• **WORK ITEM**
Wherever a line holds the word "your", copy that line from the data.

(Beginning of PROVIDED ENTRIES)

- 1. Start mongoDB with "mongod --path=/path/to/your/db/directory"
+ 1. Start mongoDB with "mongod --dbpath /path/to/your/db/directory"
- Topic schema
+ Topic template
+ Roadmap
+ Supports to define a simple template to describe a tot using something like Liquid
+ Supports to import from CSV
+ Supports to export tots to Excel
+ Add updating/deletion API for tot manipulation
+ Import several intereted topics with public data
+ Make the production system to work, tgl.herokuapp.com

(End of PROVIDED ENTRIES)
(Beginning of PROVIDED ENTRIES)

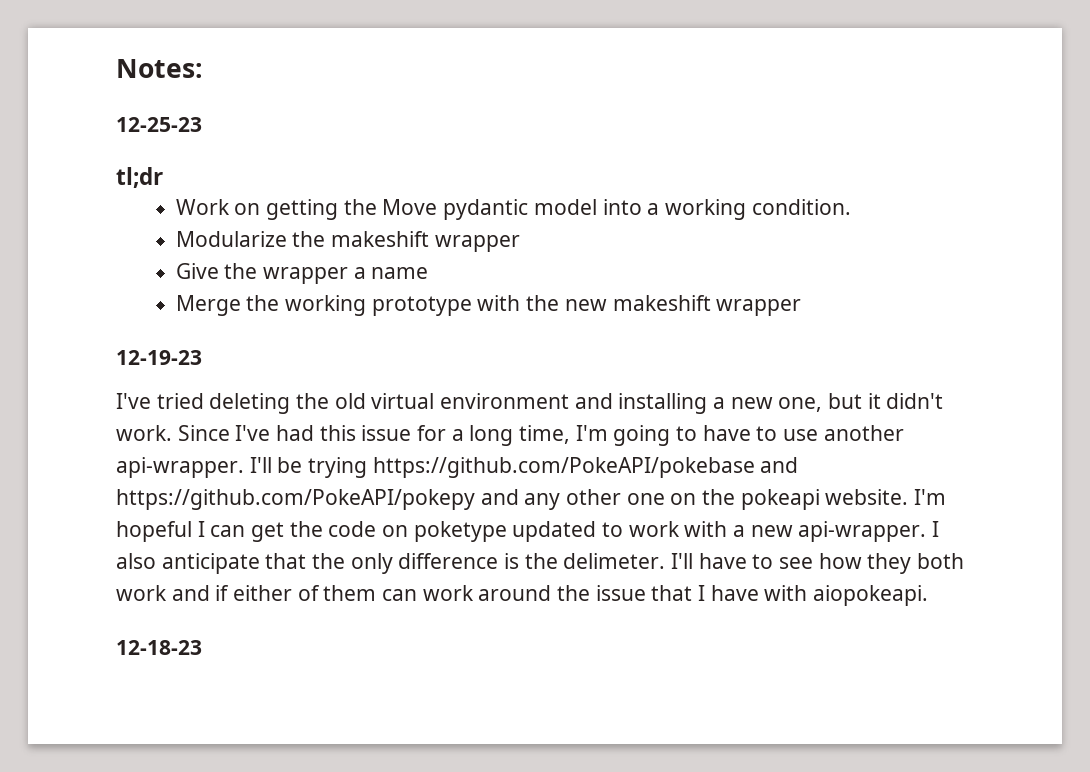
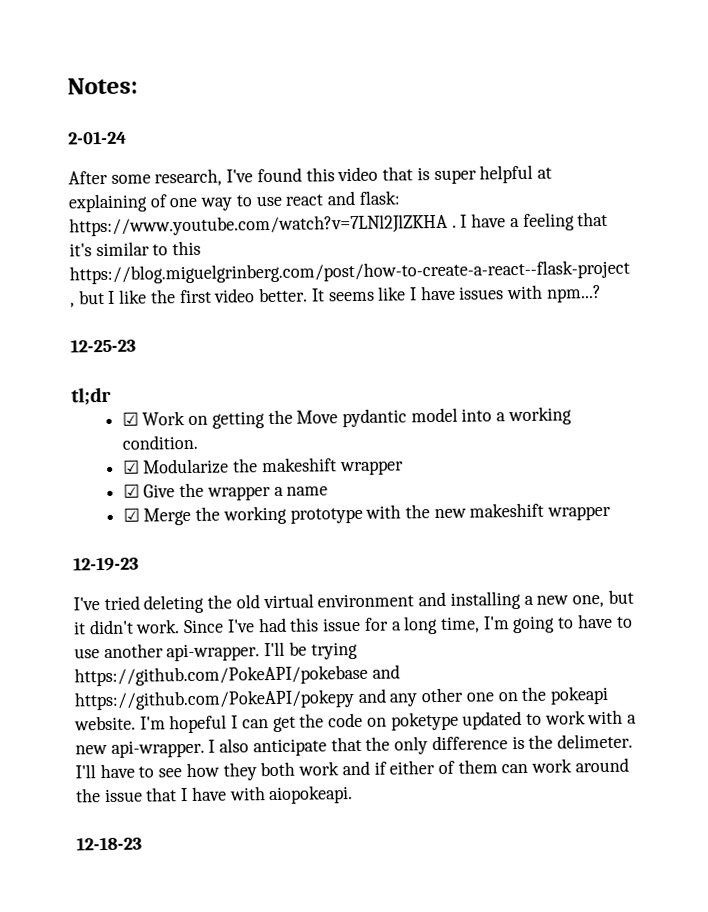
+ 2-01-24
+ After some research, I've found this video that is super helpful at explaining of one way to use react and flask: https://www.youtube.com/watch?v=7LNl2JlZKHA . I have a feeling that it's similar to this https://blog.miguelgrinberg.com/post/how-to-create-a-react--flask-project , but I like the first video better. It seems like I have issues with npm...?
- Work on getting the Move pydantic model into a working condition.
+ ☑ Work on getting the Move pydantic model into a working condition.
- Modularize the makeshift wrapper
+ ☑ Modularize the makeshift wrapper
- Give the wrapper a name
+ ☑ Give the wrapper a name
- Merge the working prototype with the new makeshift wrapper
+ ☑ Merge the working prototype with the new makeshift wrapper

(End of PROVIDED ENTRIES)
(Beginning of PROVIDED ENTRIES)

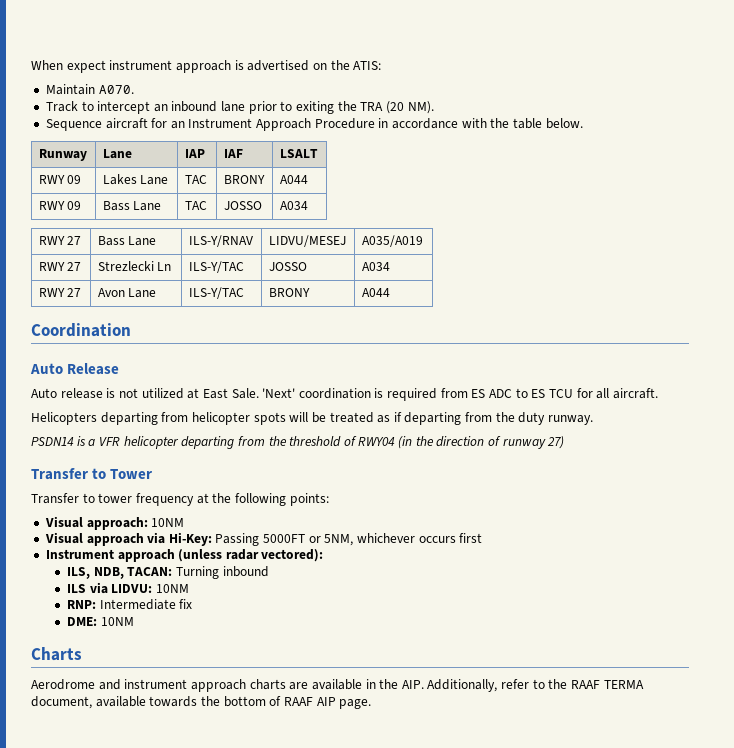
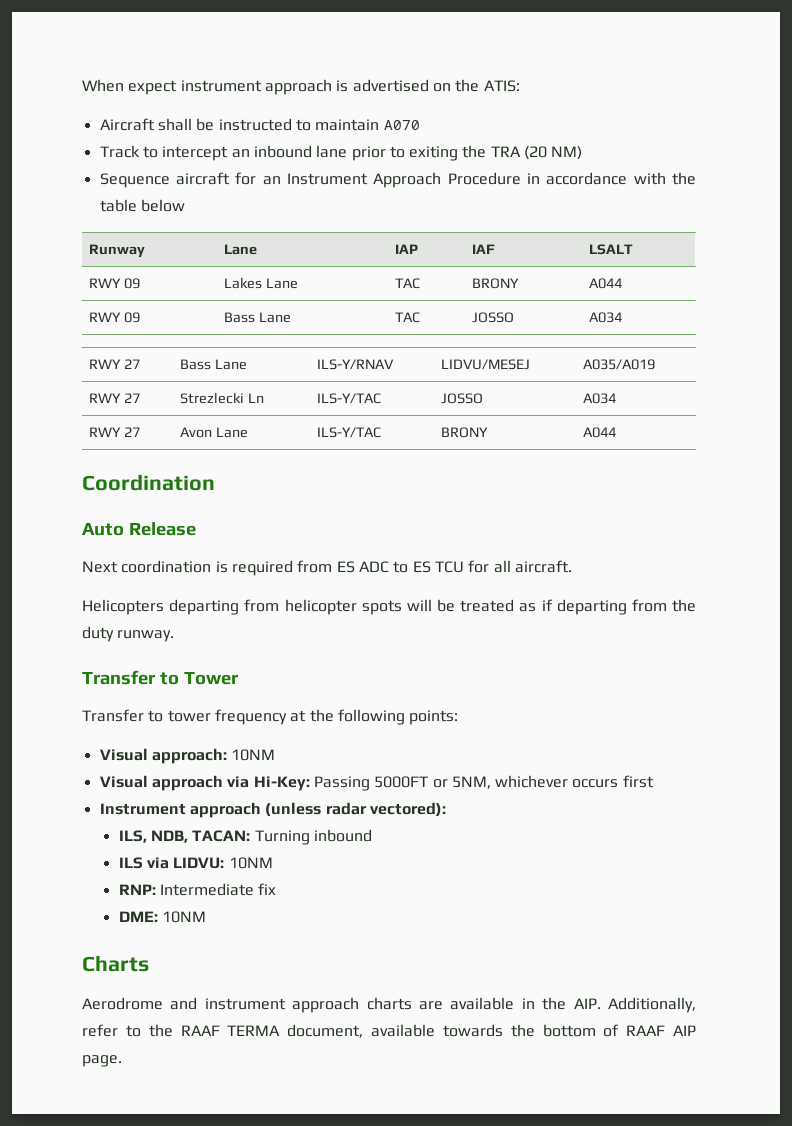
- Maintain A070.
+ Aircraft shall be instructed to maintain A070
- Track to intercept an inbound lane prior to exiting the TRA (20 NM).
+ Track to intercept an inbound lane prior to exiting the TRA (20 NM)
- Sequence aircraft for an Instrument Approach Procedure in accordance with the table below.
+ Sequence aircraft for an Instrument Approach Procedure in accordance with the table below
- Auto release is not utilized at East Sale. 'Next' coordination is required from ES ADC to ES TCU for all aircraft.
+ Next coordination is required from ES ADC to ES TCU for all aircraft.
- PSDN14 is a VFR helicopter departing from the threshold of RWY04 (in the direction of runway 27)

(End of PROVIDED ENTRIES)

• **SOLUTION**
- 1. Start mongoDB with "mongod --path=/path/to/your/db/directory"
+ 1. Start mongoDB with "mongod --dbpath /path/to/your/db/directory"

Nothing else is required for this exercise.